• Task to complete
Your response to the data below should hold nothing except the lines from the one containing "right: 72px ->" down to the one containing "margin-left: none ->", reproduced exactly and without pictures.

Dataset excerpts

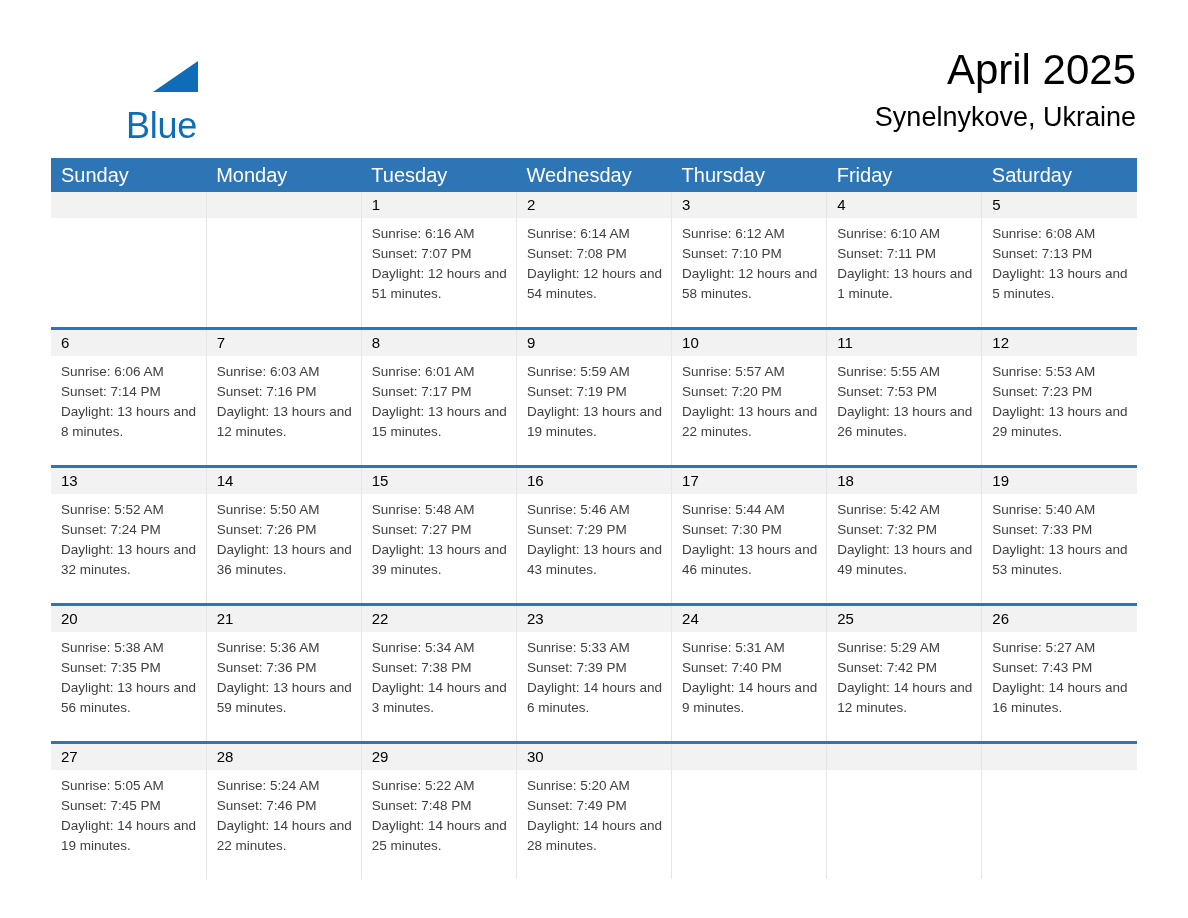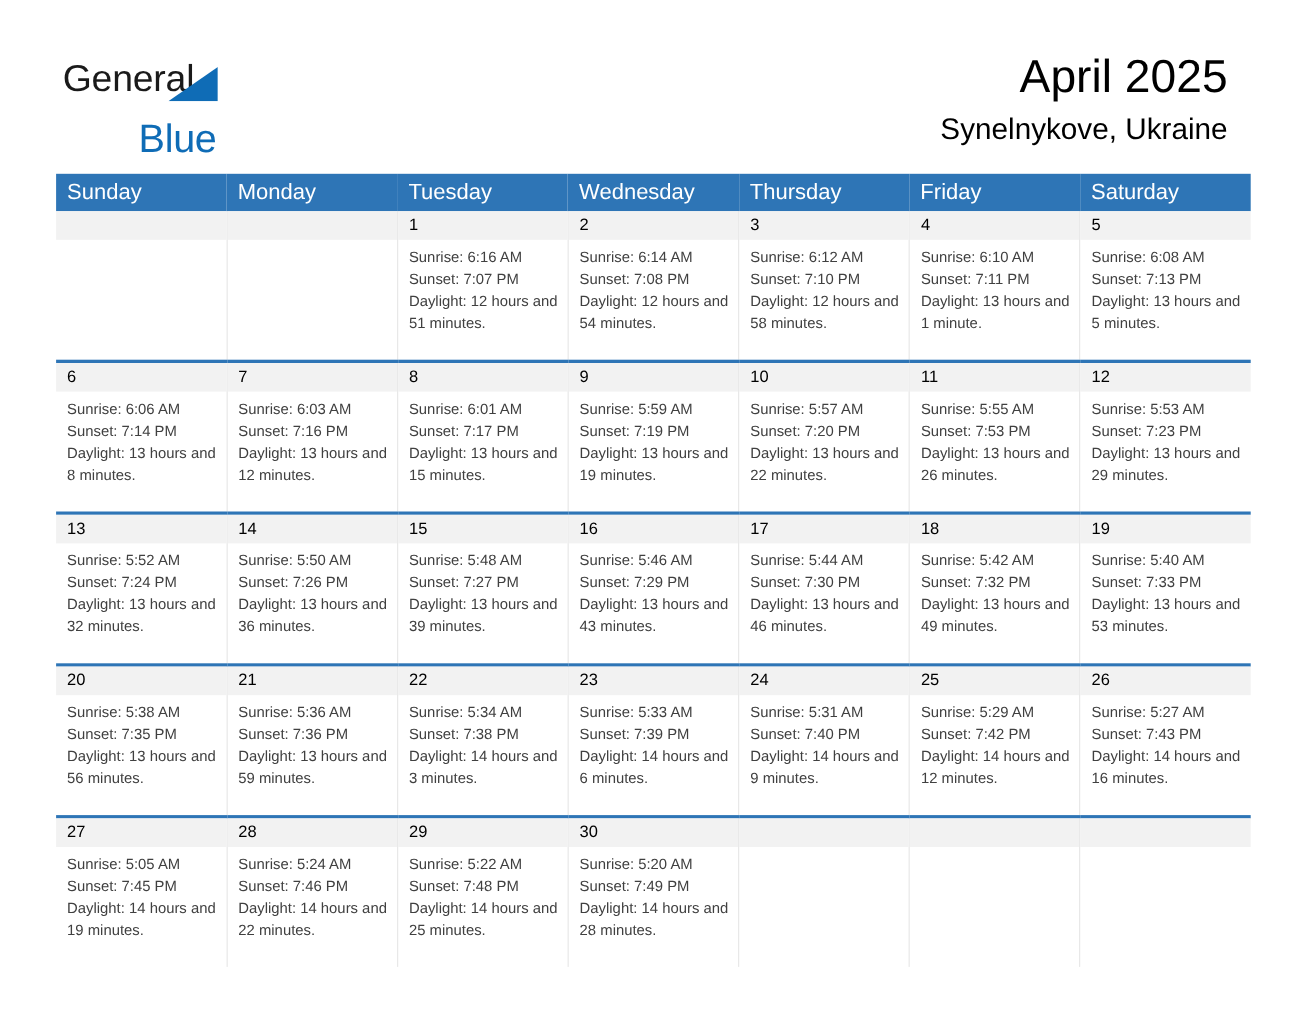"General" span.logo-general { html: <span>General</span> -> none }
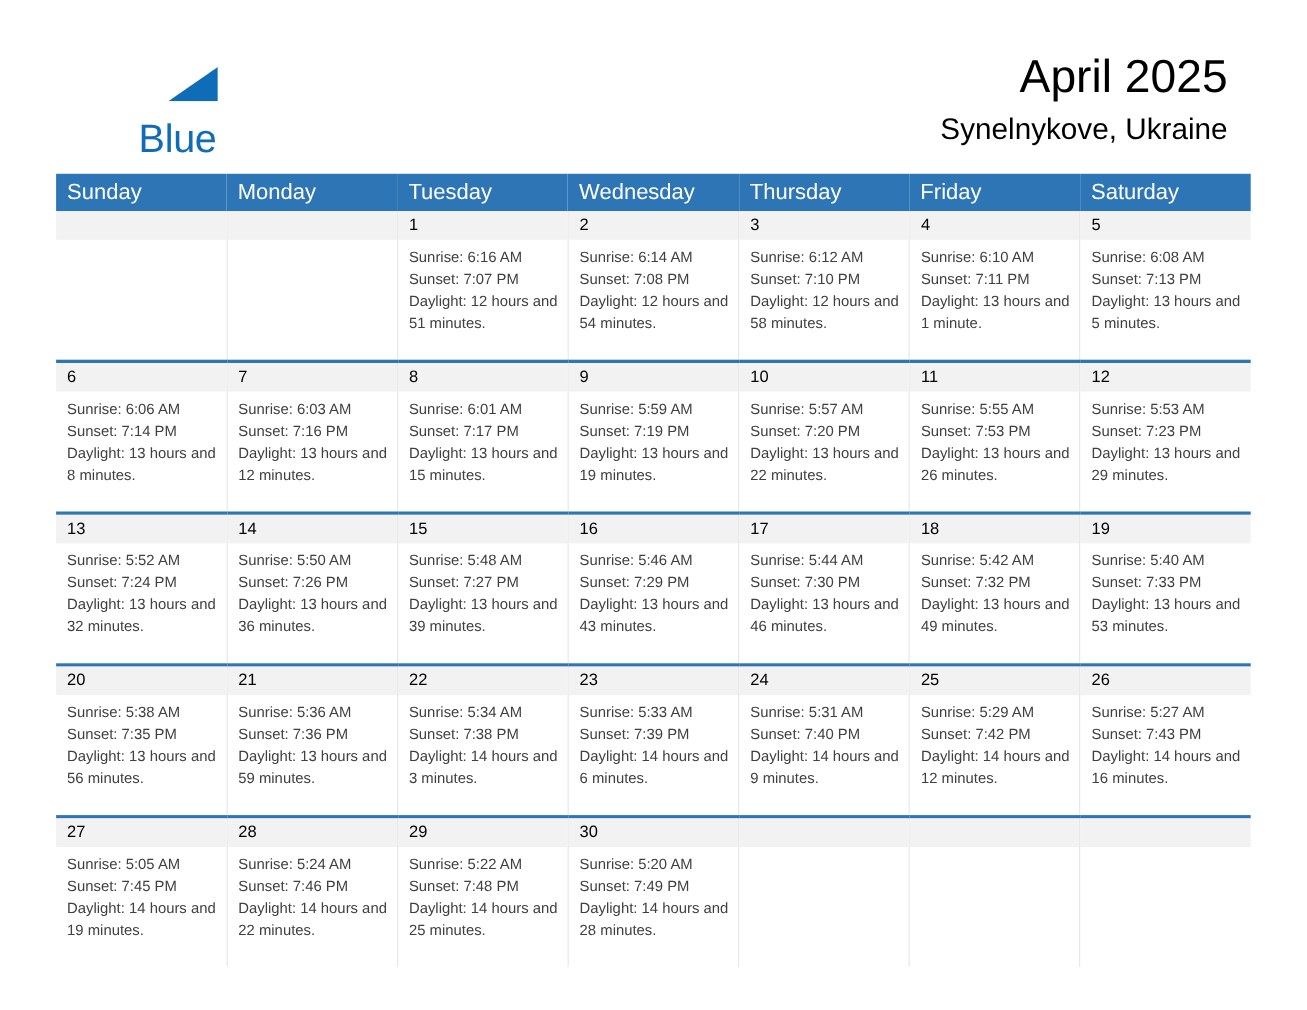"April 2025" .title-block { right: 72px -> 52px }
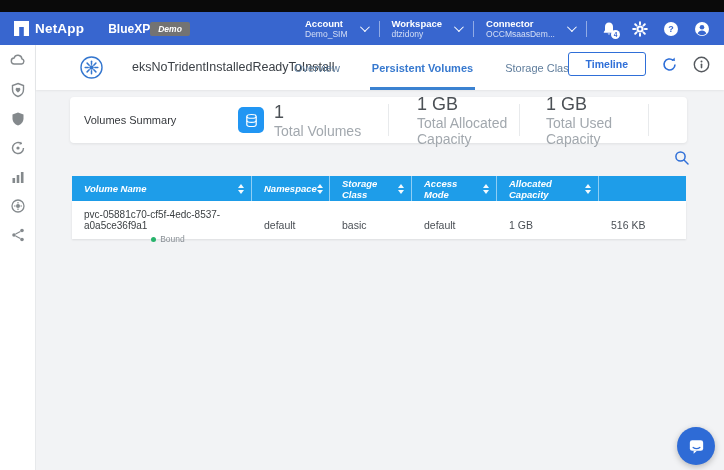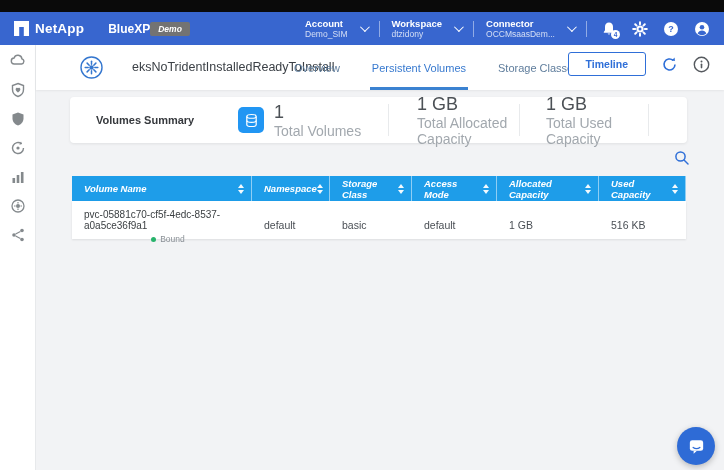"Persistent Volumes" .tab.active { font-weight: 400 -> 700 }
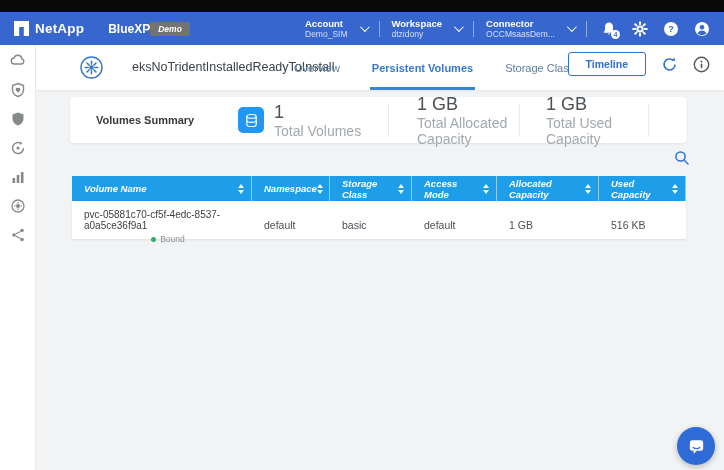"Volumes Summary" .summary-title { font-weight: bold -> normal; padding-left: 26px -> 14px }
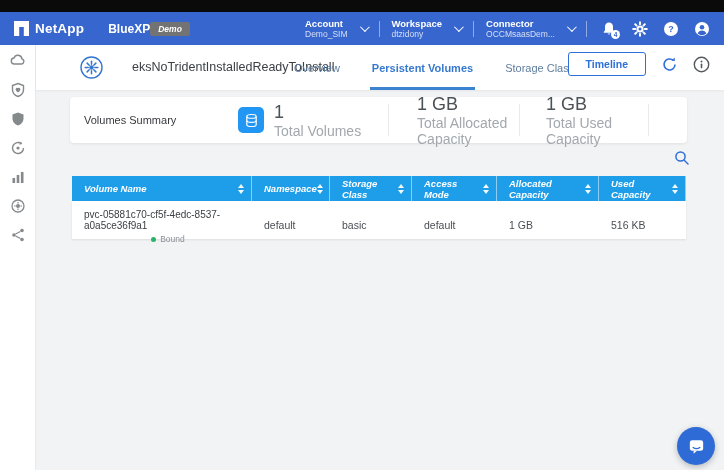"Used Capacity" div.t-cell { html: <div> <span>Used Capacity</span> <span> <span></span> <span></span> </span> </div> -> none }
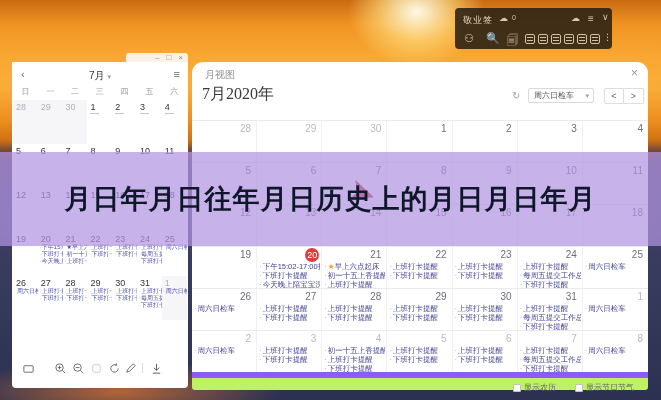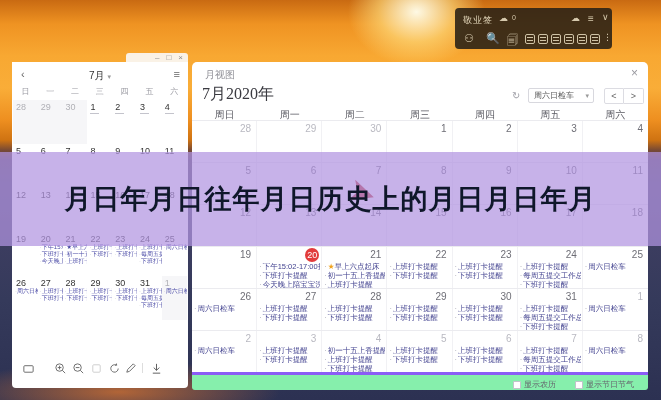"月视图" .main-panel { border-radius: 5px -> 11px }
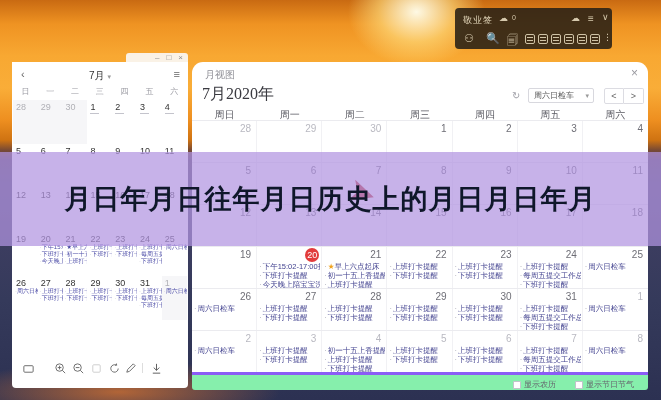"周日" div.mp-weekdays { html: <div> <span>周日</span> <span>周一</span> <span>周二</span> <span>周三</span> <span>周四</span> <span>周五</span> <span>周六</span> </div> -> none }
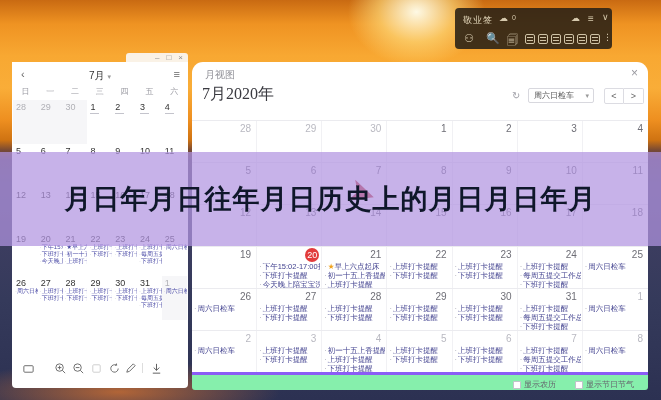"显示农历" .mp-footer { background: #86efac -> #bef264; border-top: 3px solid #8b5cf6 -> 6px solid #8b5cf6 }
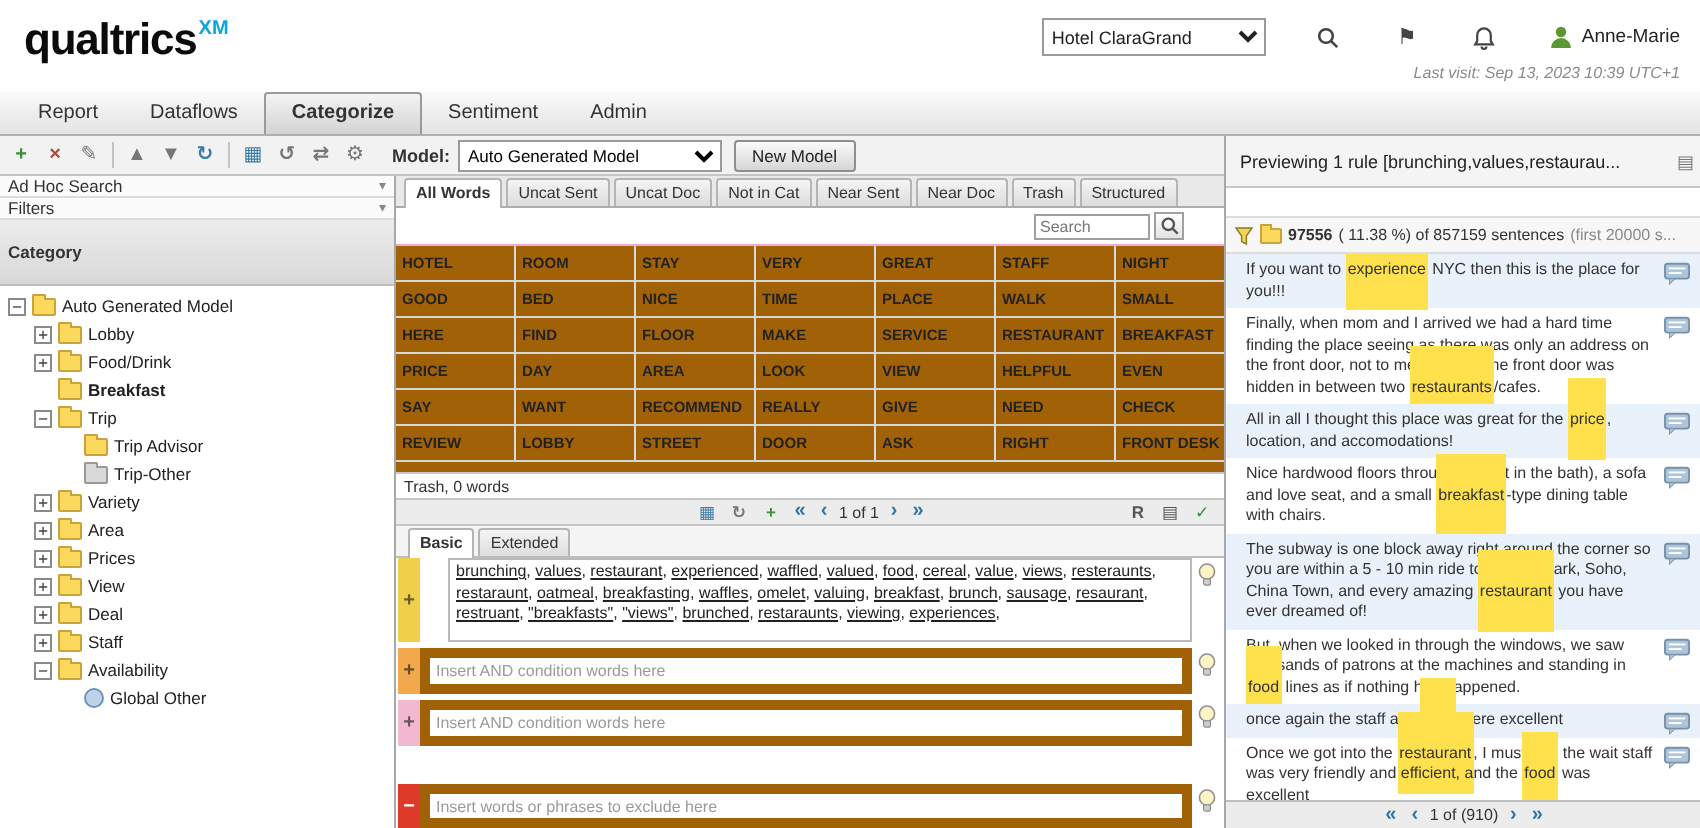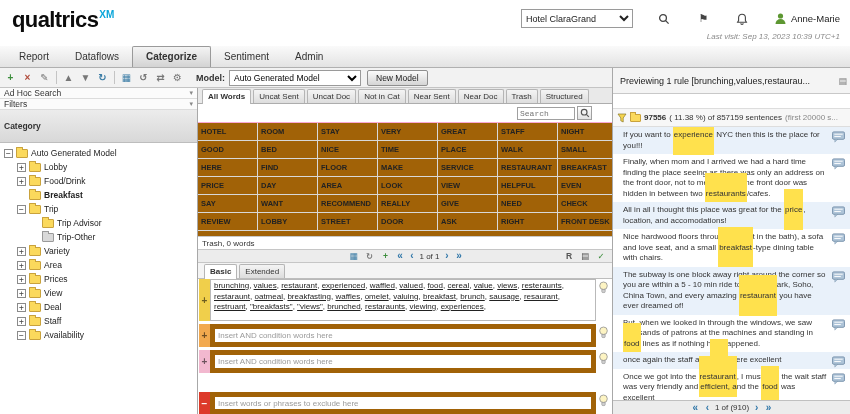"Search" .search-input { font-family: Liberation Mono, monospace -> Liberation Sans, sans-serif }
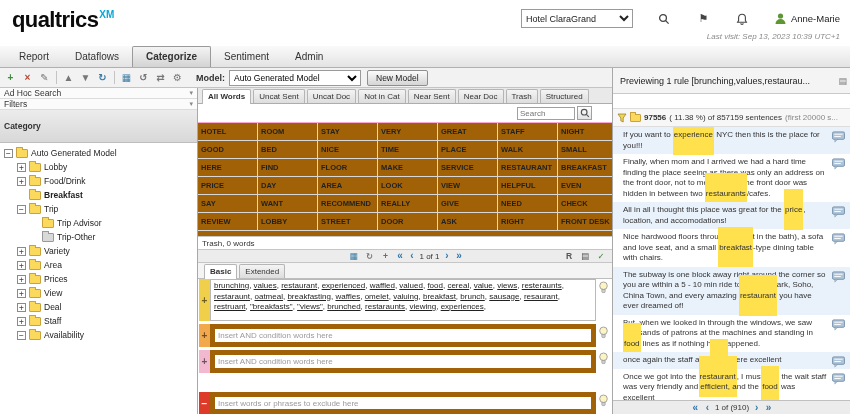"brunching, values, restaurant," .rule-box { margin-left: none -> 14px }
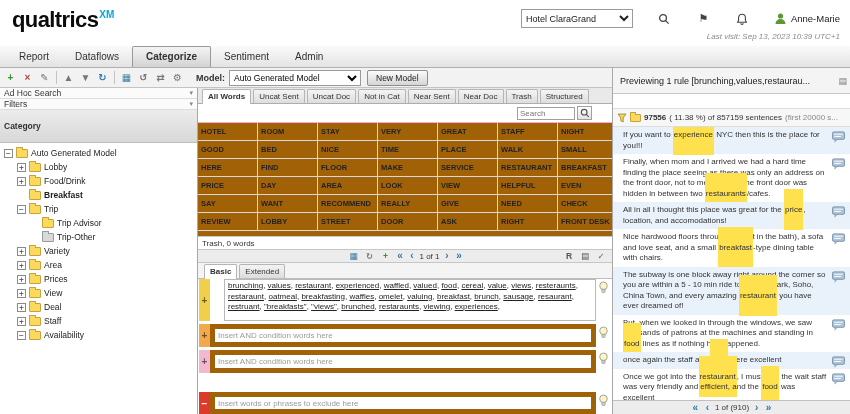"Global Other" div.tree-row { html: none -> <div> <span></span> <span></span> <span>Global Other</span> </div> }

• Task response
"April 2025" .title-block { right: 72px -> 52px }
"Persistent Volumes" .tab.active { font-weight: 400 -> 700 }
"Volumes Summary" .summary-title { font-weight: bold -> normal; padding-left: 26px -> 14px }
"Used Capacity" div.t-cell { html: <div> <span>Used Capacity</span> <span> <span></span> <span></span> </span> </div> -> none }
"月视图" .main-panel { border-radius: 5px -> 11px }
"周日" div.mp-weekdays { html: <div> <span>周日</span> <span>周一</span> <span>周二</span> <span>周三</span> <span>周四</span> <span>周五</span> <span>周六</span> </div> -> none }
"显示农历" .mp-footer { background: #86efac -> #bef264; border-top: 3px solid #8b5cf6 -> 6px solid #8b5cf6 }
"Search" .search-input { font-family: Liberation Mono, monospace -> Liberation Sans, sans-serif }
"brunching, values, restaurant," .rule-box { margin-left: none -> 14px }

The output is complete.